Although we're yet to sample it, we suspect it'd be worth hunting out a Kia Sportage with the 1.6 T-GDI petrol engine with a seven-speed dual-clutch automatic gearbox and 48-volt mild-hybrid tech. As well as providing improved fuel economy, the petrol Sportage MHEV is a bit quicker than the standard petrol, while - on higher spec models - this combination is also available with four-wheel drive.
If you cover a lot of motorway miles, you might be in the minority of Kia Sportage buyers who want one with a diesel engine. You can buy a 1.6 CRDi diesel with 115PS or a mild-hybrid version with 136PS (the latter with a seven-speed automatic gearbox and optional all-wheel drive). These were later discontinued, along with non-mild-hybrid versions of the petrols, but there are still plenty to be found on the used car market.
A considerable chunk of Kia Sportage buyers are expected to plump for hybrid power. This is a 229PS petrol-electric unit, which isn't quite as rapid as its figures suggest (it'll accelerate to 62mph seconds in 7.7 seconds) but it is very efficient. It's a bit noisier than we expected, with the engine causing quite a din under acceleration.

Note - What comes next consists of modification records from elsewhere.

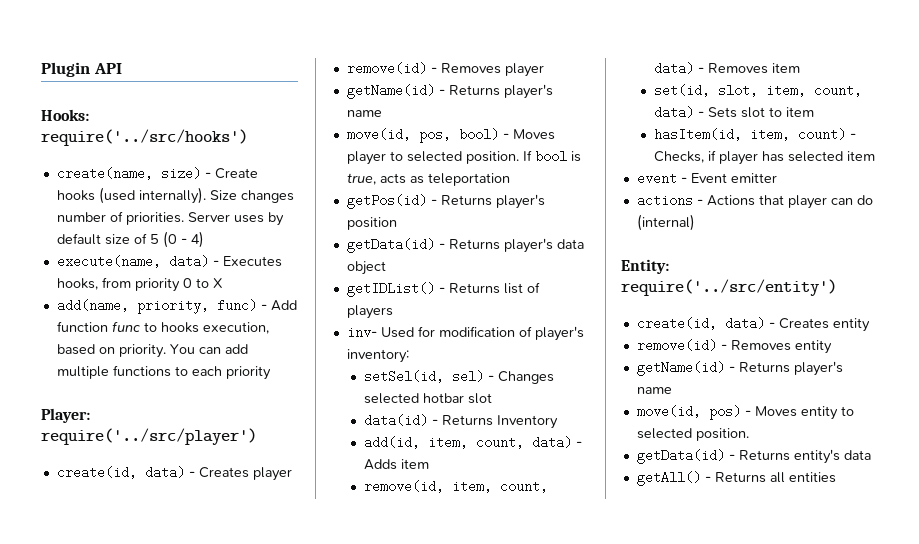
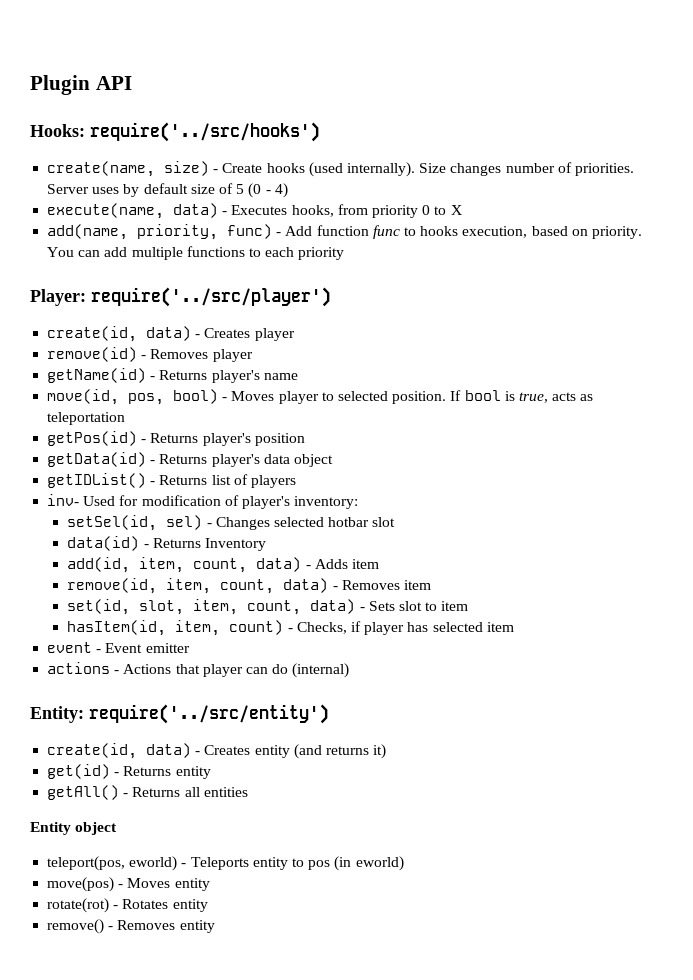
- create(id, data) - Creates entity
- remove(id) - Removes entity
- getName(id) - Returns player's name
- move(id, pos) - Moves entity to selected position.
- getData(id) - Returns entity's data
+ create(id, data) - Creates entity (and returns it)
+ get(id) - Returns entity
+ Entity object
+ teleport(pos, eworld) - Teleports entity to pos (in eworld)
+ move(pos) - Moves entity
+ rotate(rot) - Rotates entity
+ remove() - Removes entity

There's also a plug-in hybrid version that has a slice more power, but it actually feels very similar to the regular hybrid in terms of bother performance and refinement with the engine running, although it does give you the ability to swan around for extended periods on electric power alone.
Refinement and noise levels
Generally, the Kia Sportage is a very quiet and refined car with little outside noise intruding into the calm of the cabin. There's a but, though - the Kia Sportage Hybrid can trundle off serenely, but once the petrol engine kicks in it makes quite a din. That's especially true under hard acceleration, something you soon learn to avoid.

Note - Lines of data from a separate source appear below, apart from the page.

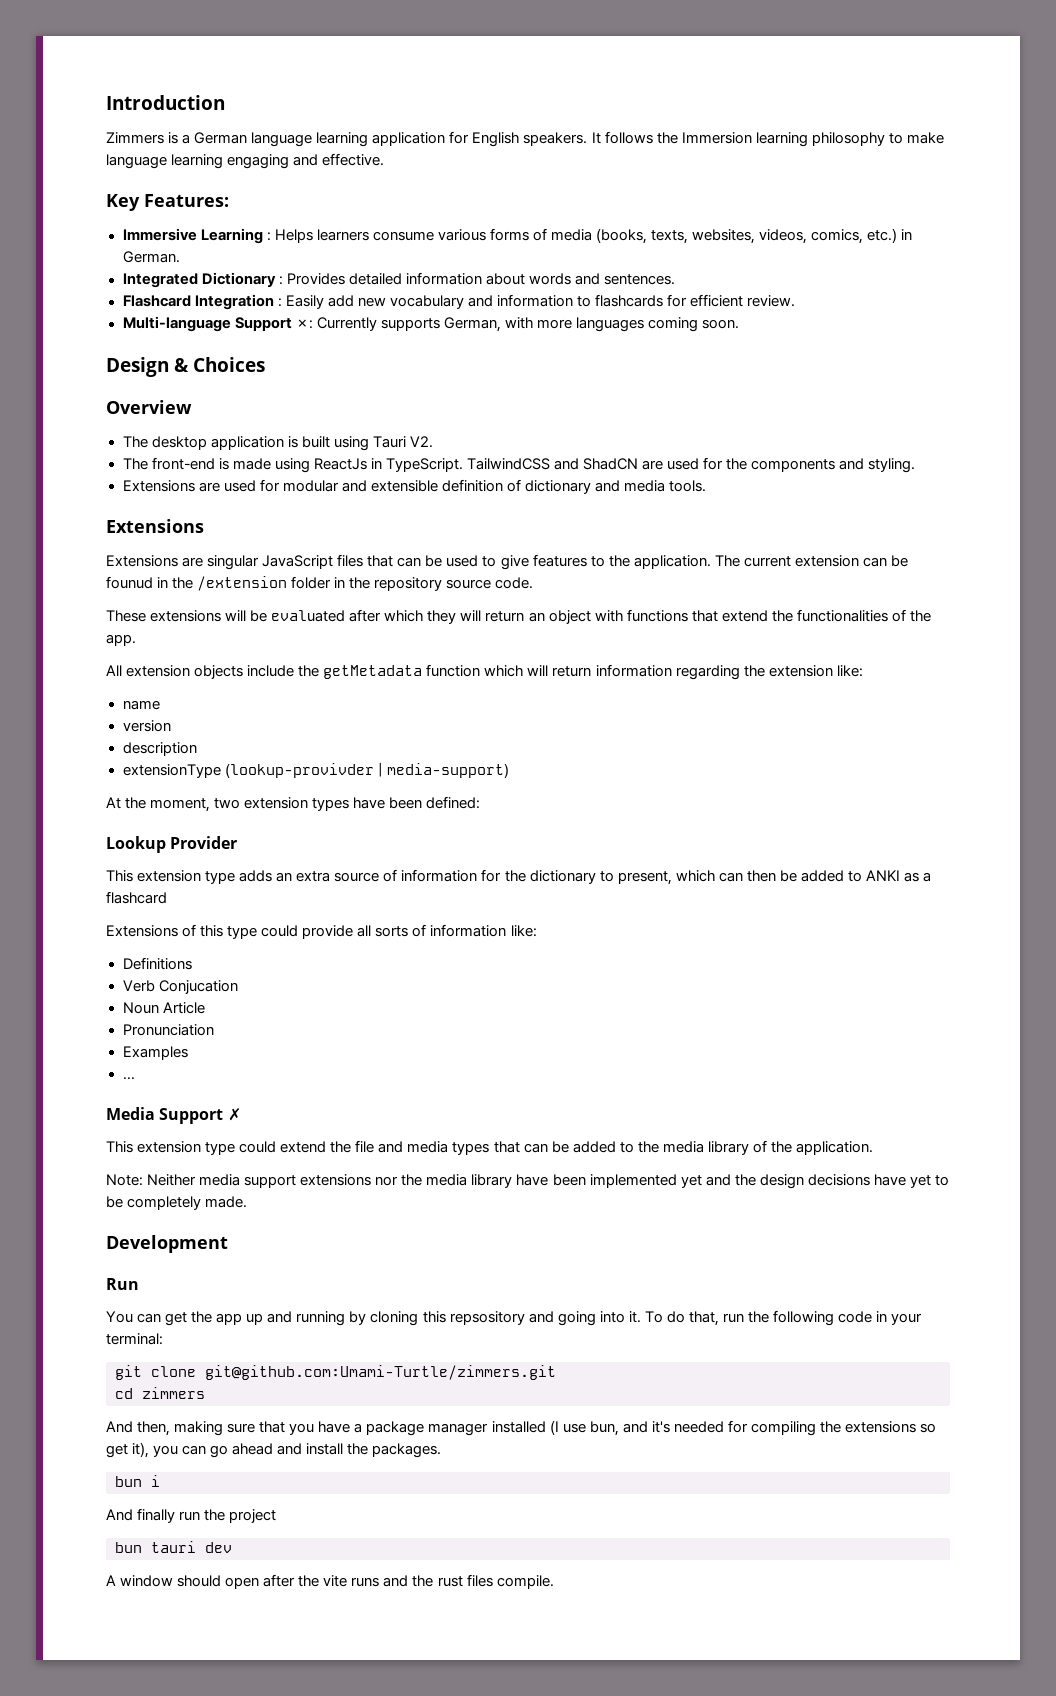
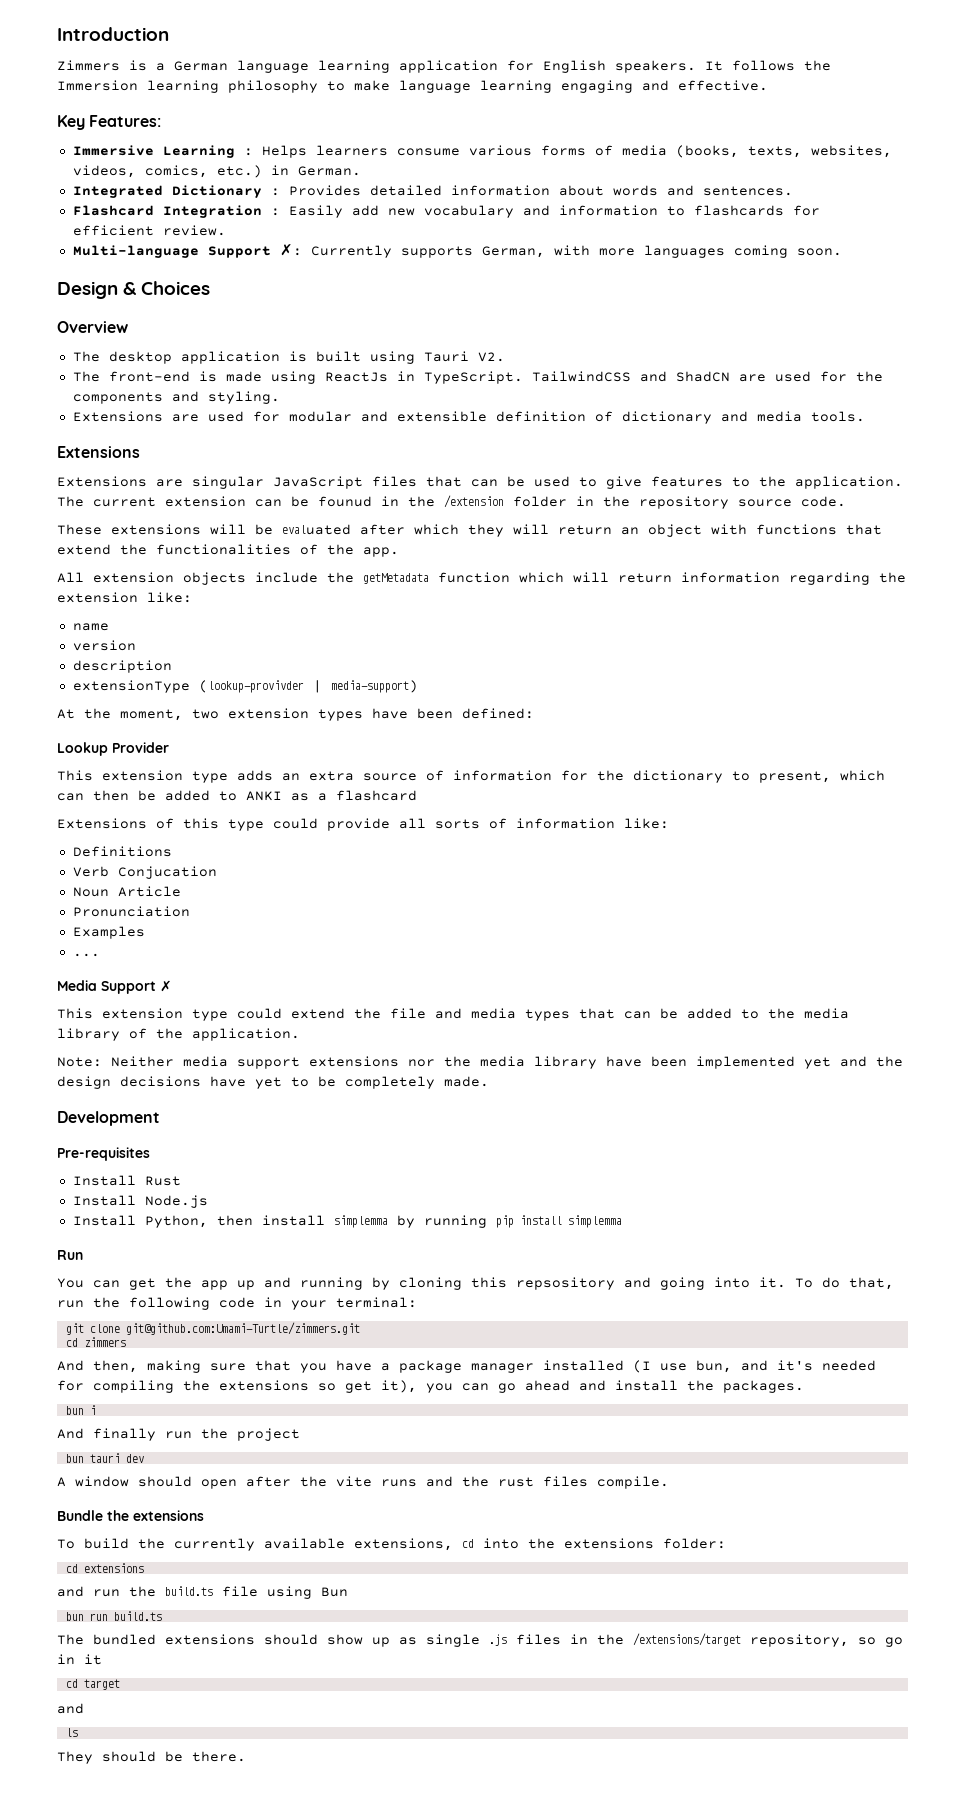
+ Pre-requisites
+ Install Rust
+ Install Node.js
+ Install Python, then install simplemma by running pip install simplemma
+ Bundle the extensions
+ To build the currently available extensions, cd into the extensions folder:
+ cd extensions
+ and run the build.ts file using Bun
+ bun run build.ts
+ The bundled extensions should show up as single .js files in the /extensions/target repository, so go in it
+ cd target
+ and
+ ls
+ They should be there.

Safety equipment: How safe is the Kia Sportage?
If you're in the market for a family SUV like the Kia Sportage, safety's going to be high up in your priorities. Fortunately, the new Sportage comes with an extensive list of safety equipment across the range. This includes features such as the Forward Collision-Avoidance Assist, which can detect other vehicles, pedestrians and cyclists and apply the brakes automatically to prevent (or reduce the severity of) a collision.
Lane Keep Assist will keep you in your lane on the motorway, while Intelligent Speed Limit Assist can adjust the speed of the cruise control based on the speed limit.
High-spec models add even more safety tech. Kia Sportage 4 and GT-Line S models come with a 360-degree camera (making parking a breeze), as well as a Blind-Spot View Monitor and Blind-Spot Collision-Avoidance Assist and Parking Collision-Avoidance Assist.
The Kia Sportage was crash-tested by Euro NCAP in 2022, and was awarded the full five stars.